WHAT NEEDS TO BE DONE
Taking the line that contains "(422, 199) none" as the first, copy exactly every line through the last line of the records, and nothing else.

______

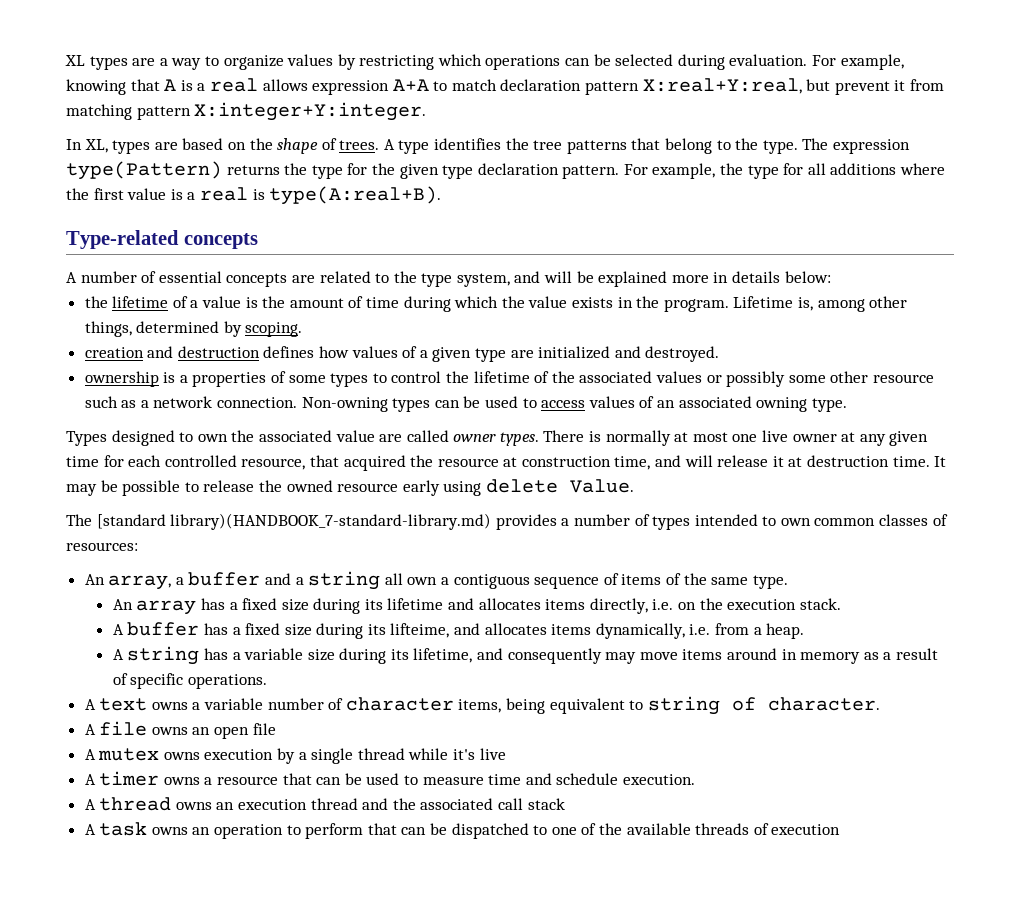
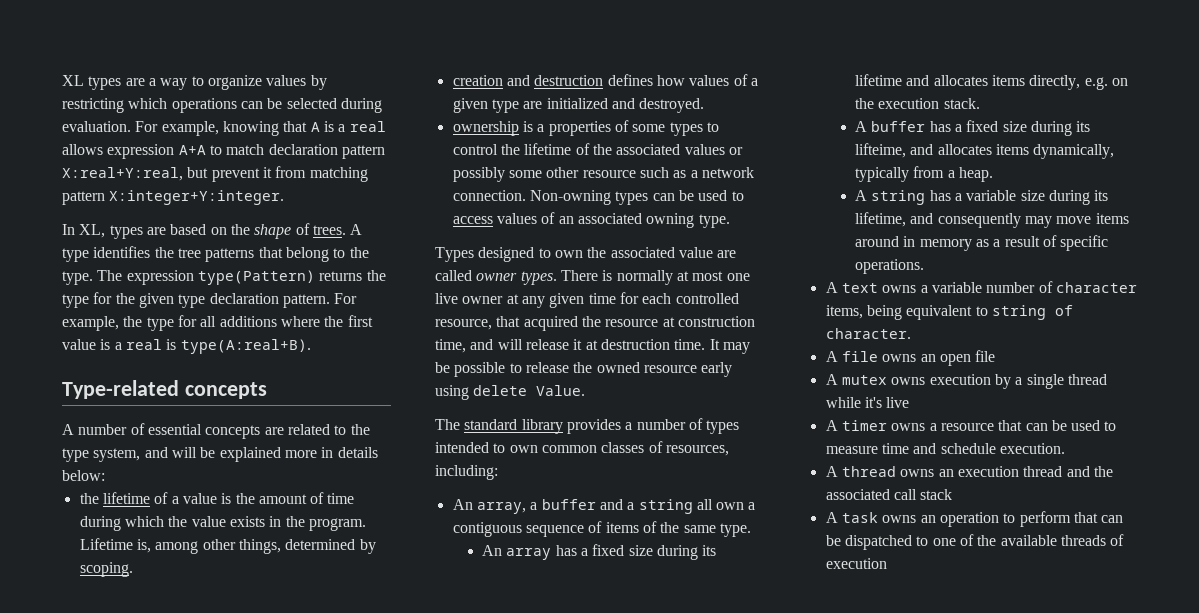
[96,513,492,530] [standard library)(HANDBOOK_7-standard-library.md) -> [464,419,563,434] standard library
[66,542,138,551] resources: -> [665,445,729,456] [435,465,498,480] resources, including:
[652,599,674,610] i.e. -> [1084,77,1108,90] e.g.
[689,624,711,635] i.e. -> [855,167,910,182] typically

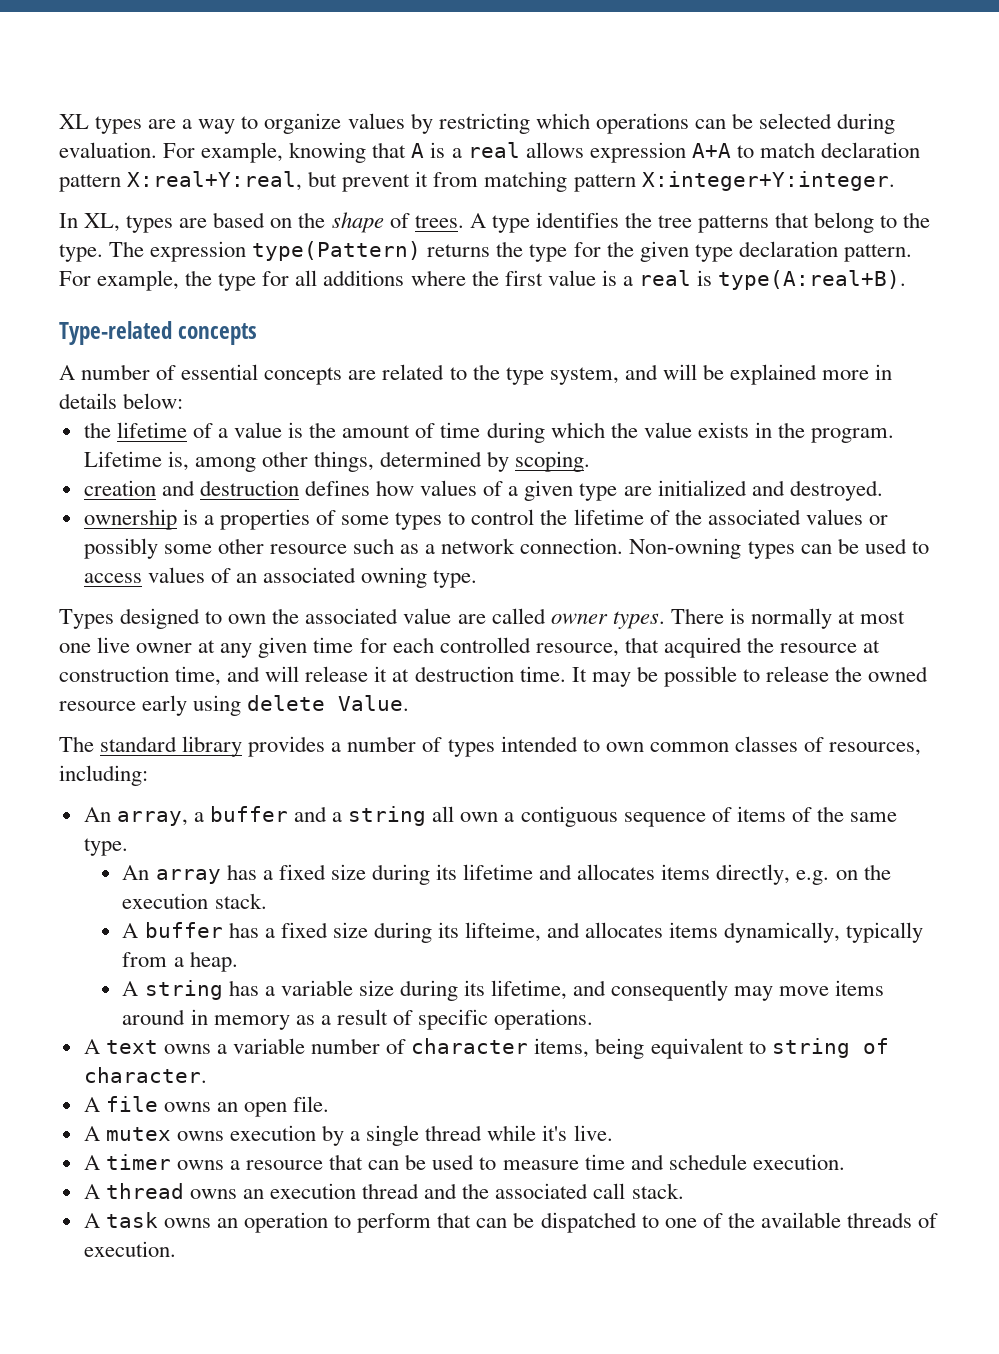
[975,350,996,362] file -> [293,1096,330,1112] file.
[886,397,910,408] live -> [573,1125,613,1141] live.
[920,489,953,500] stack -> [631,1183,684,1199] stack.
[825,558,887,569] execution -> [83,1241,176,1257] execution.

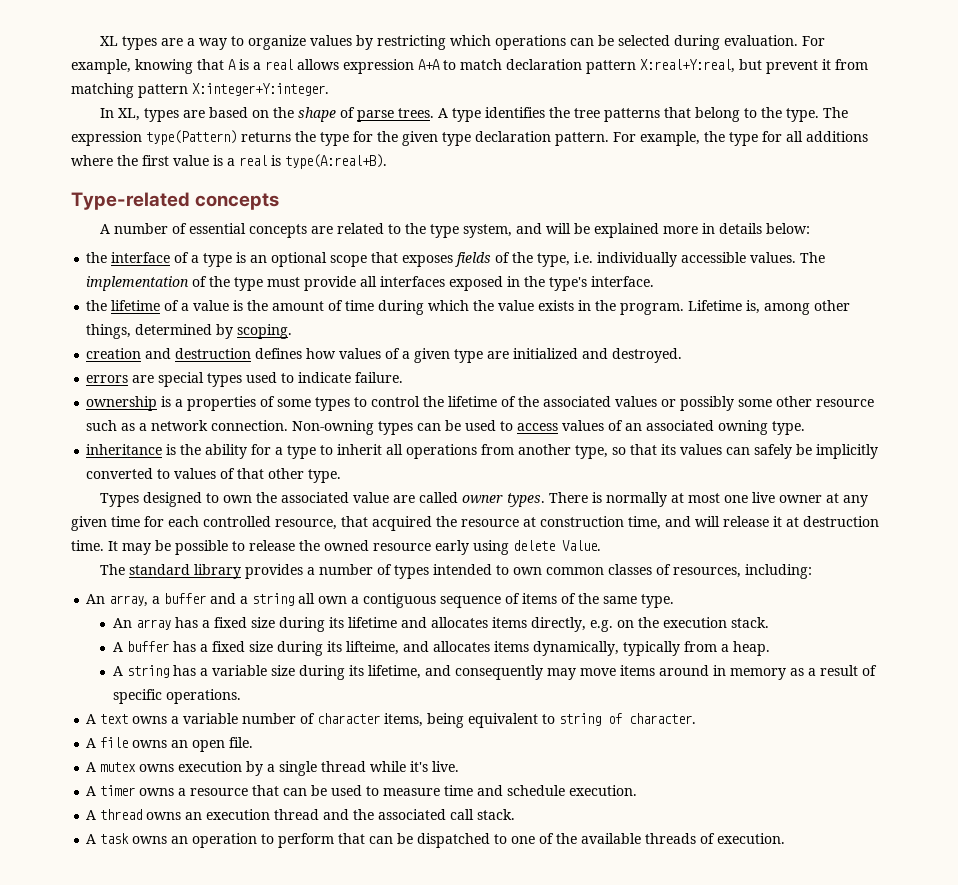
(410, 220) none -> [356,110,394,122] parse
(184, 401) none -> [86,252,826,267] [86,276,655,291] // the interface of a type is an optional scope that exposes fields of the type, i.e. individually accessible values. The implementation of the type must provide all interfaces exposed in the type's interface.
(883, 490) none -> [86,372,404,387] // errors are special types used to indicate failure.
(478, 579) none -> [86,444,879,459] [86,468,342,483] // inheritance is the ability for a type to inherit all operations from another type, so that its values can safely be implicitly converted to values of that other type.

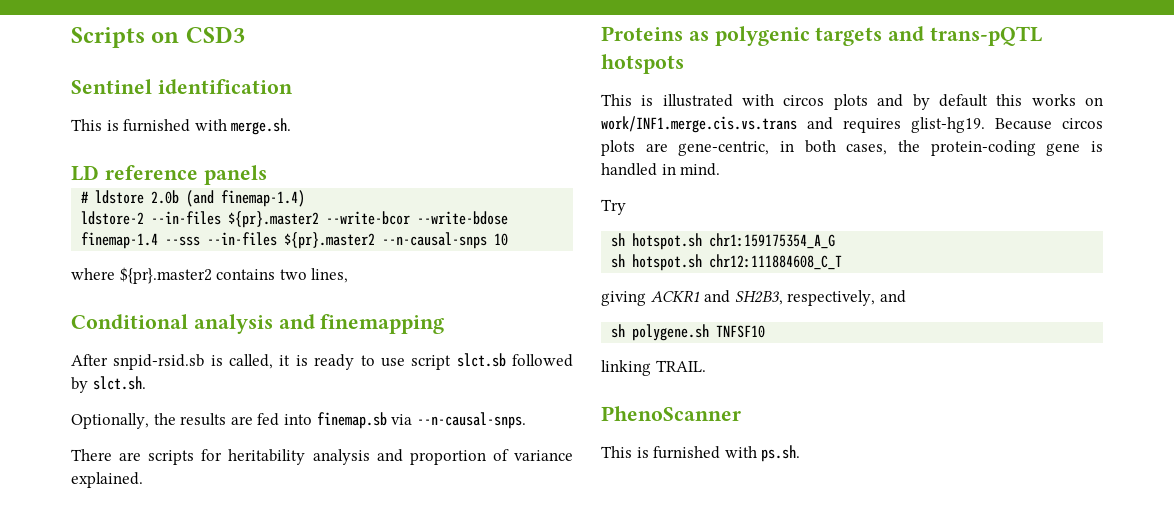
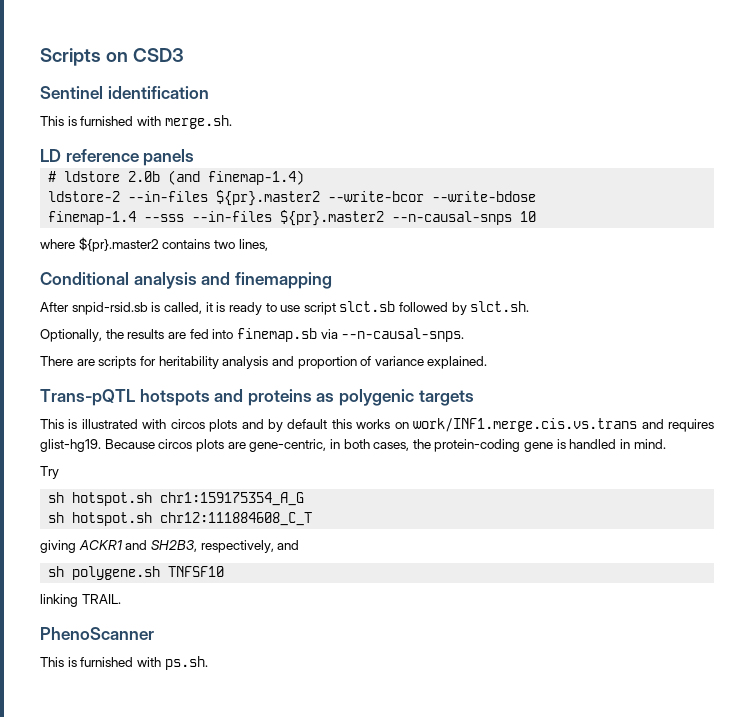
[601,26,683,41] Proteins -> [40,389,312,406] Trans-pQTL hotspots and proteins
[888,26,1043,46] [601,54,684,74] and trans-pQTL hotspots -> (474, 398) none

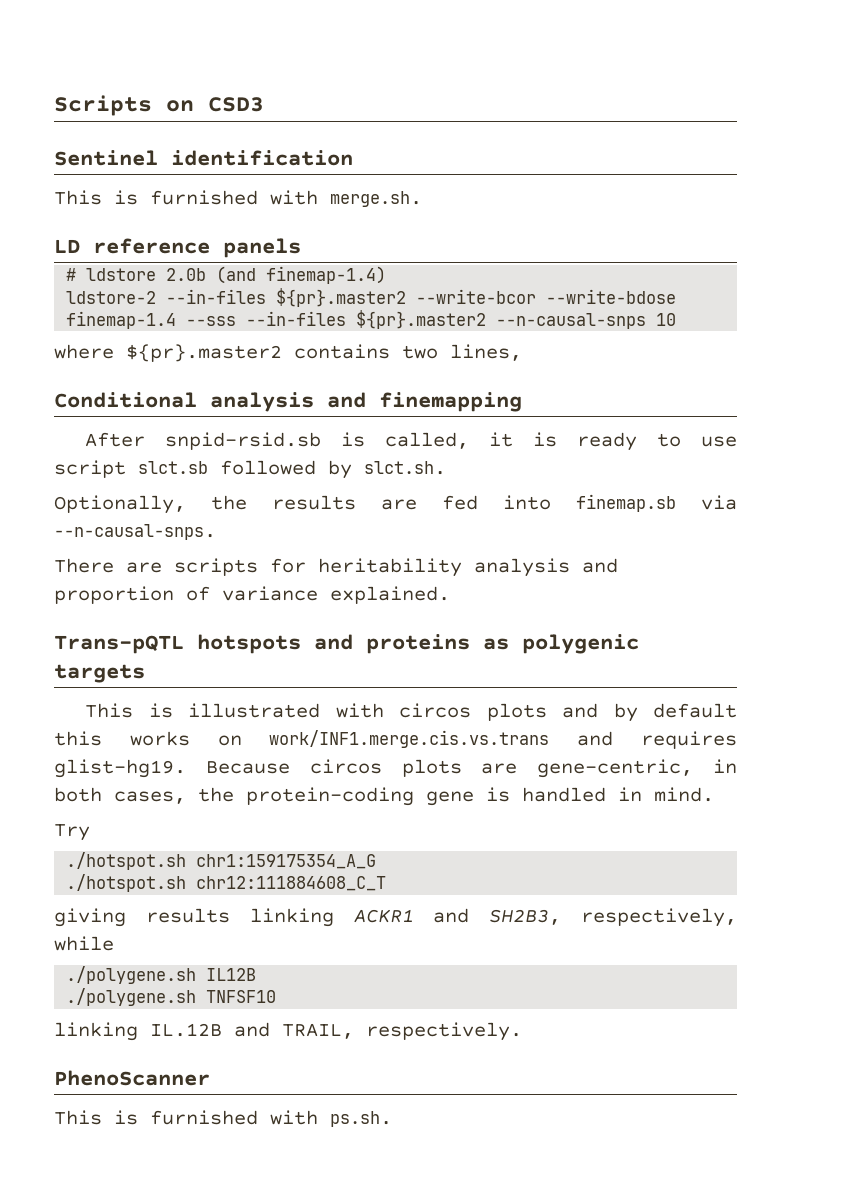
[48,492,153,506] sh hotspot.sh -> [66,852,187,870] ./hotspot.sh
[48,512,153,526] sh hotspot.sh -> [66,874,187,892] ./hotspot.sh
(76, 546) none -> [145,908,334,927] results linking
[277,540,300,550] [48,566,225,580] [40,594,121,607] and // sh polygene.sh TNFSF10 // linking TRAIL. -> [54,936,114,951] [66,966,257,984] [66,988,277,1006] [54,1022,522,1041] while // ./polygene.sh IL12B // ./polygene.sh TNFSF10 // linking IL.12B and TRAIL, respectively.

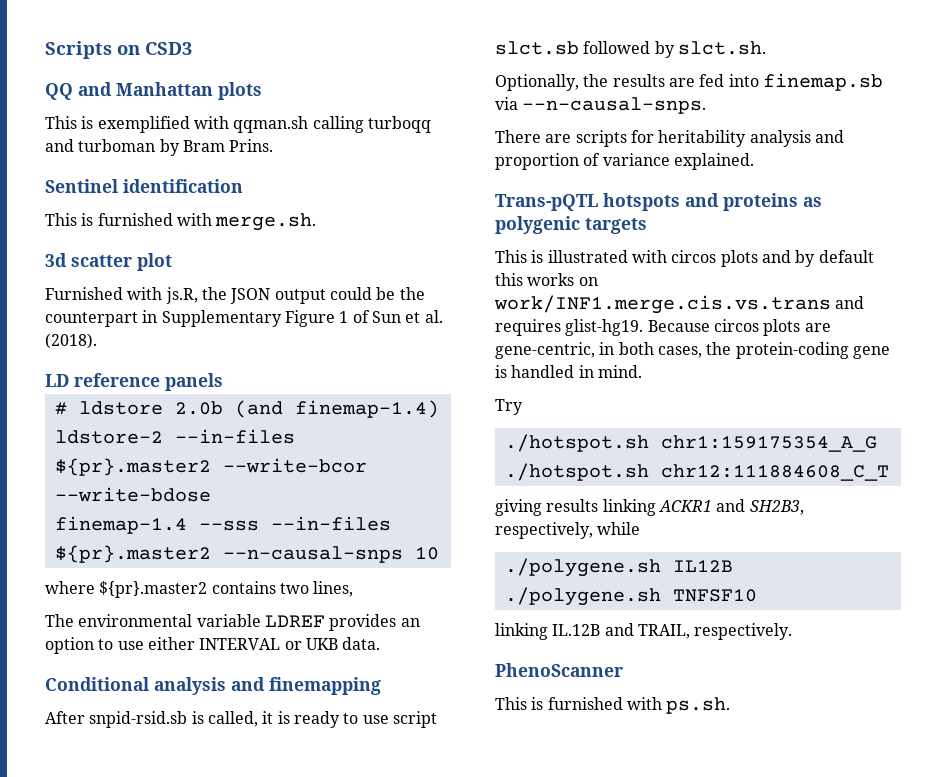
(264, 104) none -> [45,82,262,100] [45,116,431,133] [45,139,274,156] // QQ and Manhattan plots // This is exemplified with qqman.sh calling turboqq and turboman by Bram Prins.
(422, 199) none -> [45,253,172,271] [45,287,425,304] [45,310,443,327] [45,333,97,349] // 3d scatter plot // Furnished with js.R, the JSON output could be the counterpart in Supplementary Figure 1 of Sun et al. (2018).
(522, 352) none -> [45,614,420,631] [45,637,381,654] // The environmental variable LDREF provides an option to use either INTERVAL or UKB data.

______

THE ANSWER
(422, 199) none -> [45,253,172,271] [45,287,425,304] [45,310,443,327] [45,333,97,349] // 3d scatter plot // Furnished with js.R, the JSON output could be the counterpart in Supplementary Figure 1 of Sun et al. (2018).
(522, 352) none -> [45,614,420,631] [45,637,381,654] // The environmental variable LDREF provides an option to use either INTERVAL or UKB data.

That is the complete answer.